Skip every picture and copy only the lines from the one containing "Body, 2023-06-03: 3 -> 2" to the final line of the records below.

*** MATERIAL SUPPLIED ***

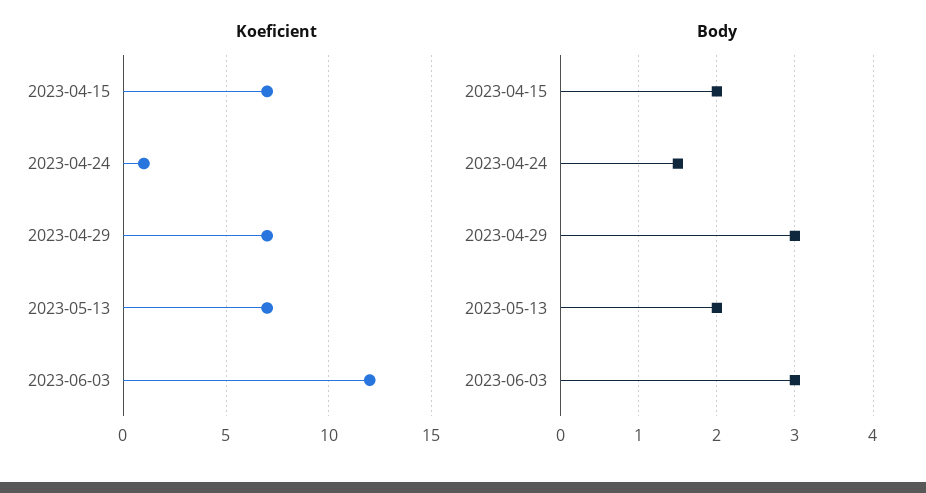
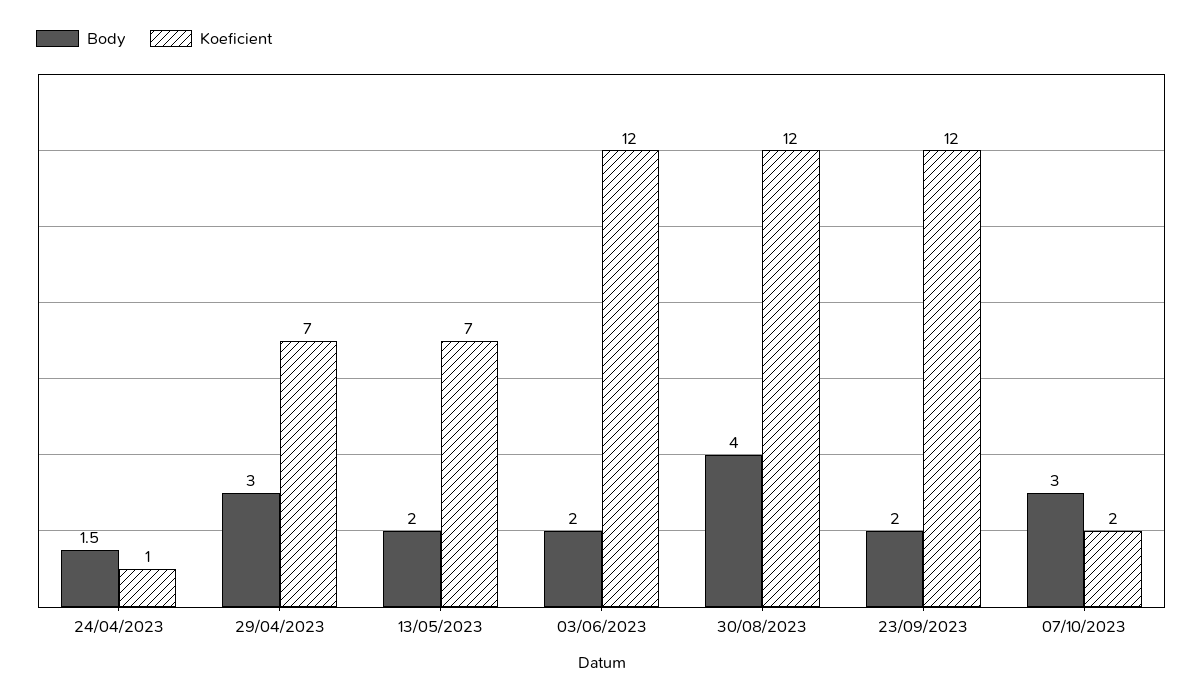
Koeficient, 2023-04-15: 7 -> none
Body, 2023-04-15: 2 -> none
Body, 2023-06-03: 3 -> 2
Body, 30/08/2023: none -> 4
Koeficient, 30/08/2023: none -> 12
Body, 23/09/2023: none -> 2
Koeficient, 23/09/2023: none -> 12
Body, 07/10/2023: none -> 3
Koeficient, 07/10/2023: none -> 2

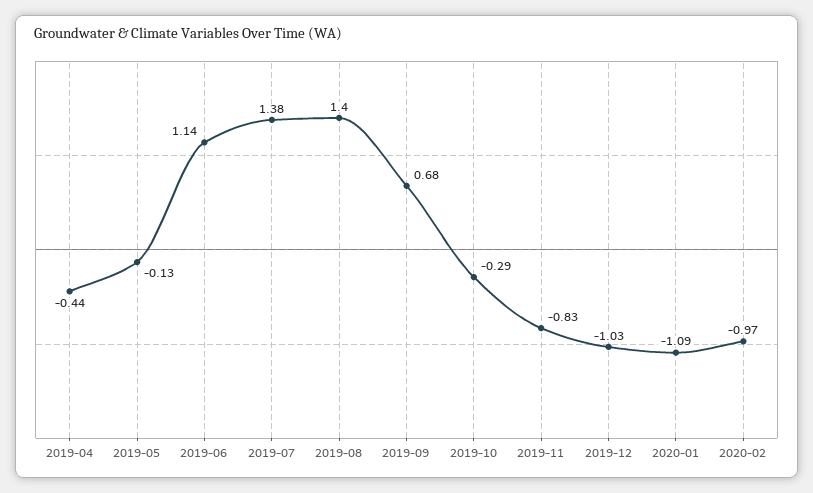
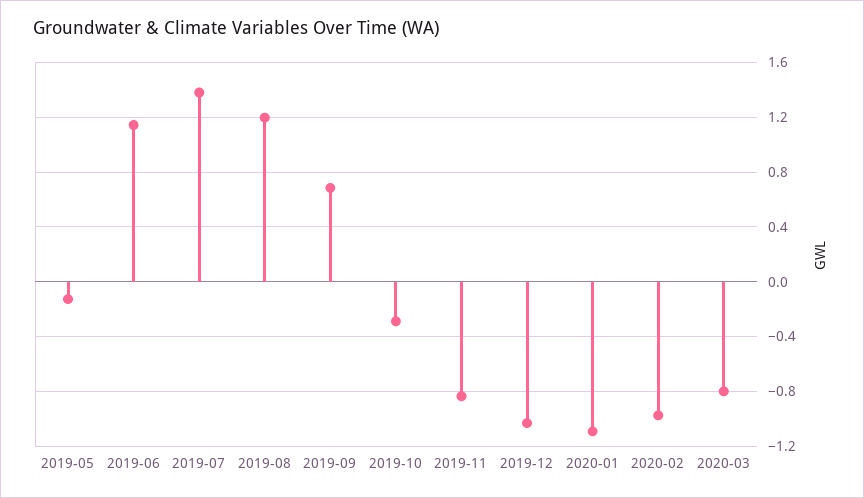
2019-04: -0.44 -> none
2019-08: 1.4 -> 1.2
2020-03: none -> -0.8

***

**THE COMPLETED TASK:**
Body, 2023-06-03: 3 -> 2
Body, 30/08/2023: none -> 4
Koeficient, 30/08/2023: none -> 12
Body, 23/09/2023: none -> 2
Koeficient, 23/09/2023: none -> 12
Body, 07/10/2023: none -> 3
Koeficient, 07/10/2023: none -> 2

2019-04: -0.44 -> none
2019-08: 1.4 -> 1.2
2020-03: none -> -0.8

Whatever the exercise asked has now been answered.